(Input for this task Opens)
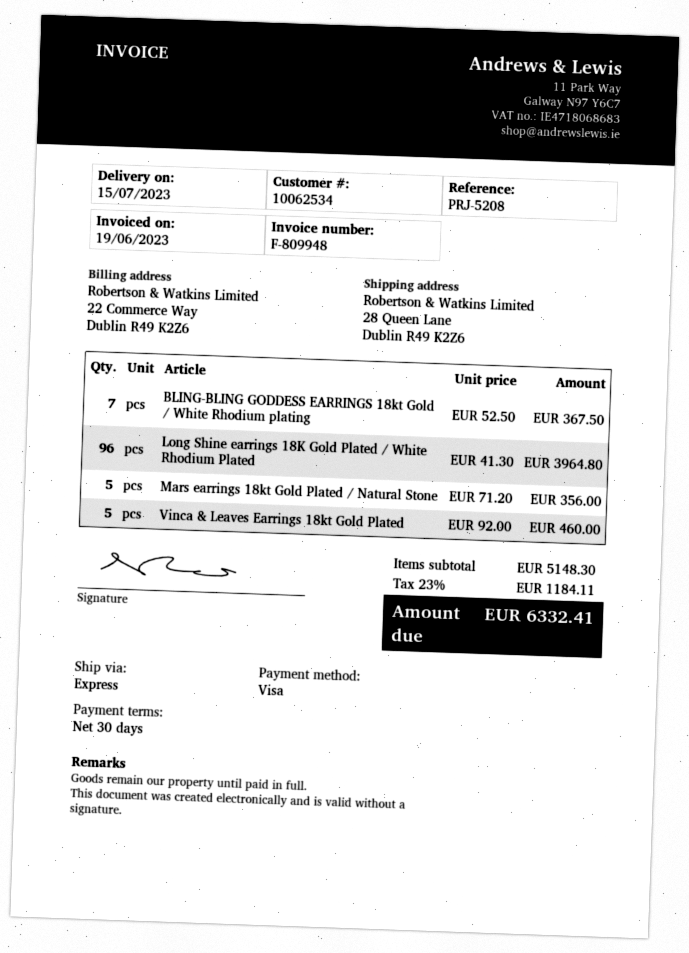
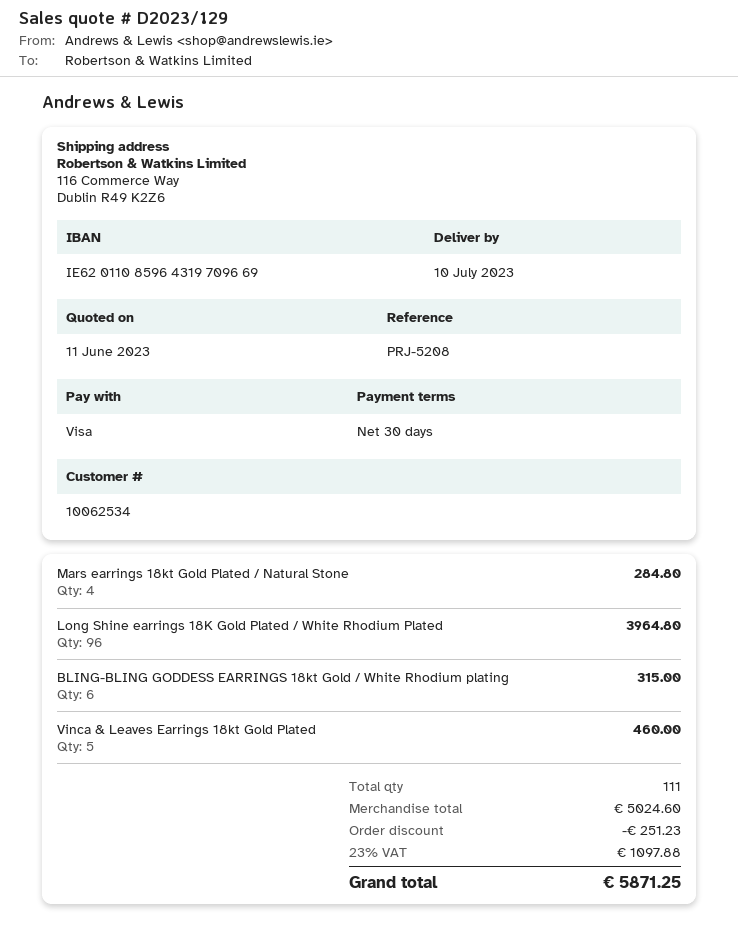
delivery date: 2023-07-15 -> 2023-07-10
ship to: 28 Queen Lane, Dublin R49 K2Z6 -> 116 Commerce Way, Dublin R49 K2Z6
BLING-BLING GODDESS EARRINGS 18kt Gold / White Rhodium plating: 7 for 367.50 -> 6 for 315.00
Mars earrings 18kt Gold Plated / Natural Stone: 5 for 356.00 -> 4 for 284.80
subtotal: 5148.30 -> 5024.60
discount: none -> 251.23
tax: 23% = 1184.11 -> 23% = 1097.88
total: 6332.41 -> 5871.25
(Input for this task Closes)
**Work instructions:**
A number is the only answer here: how many lines of the material above contain "Gold"?

**Result of this task:**
2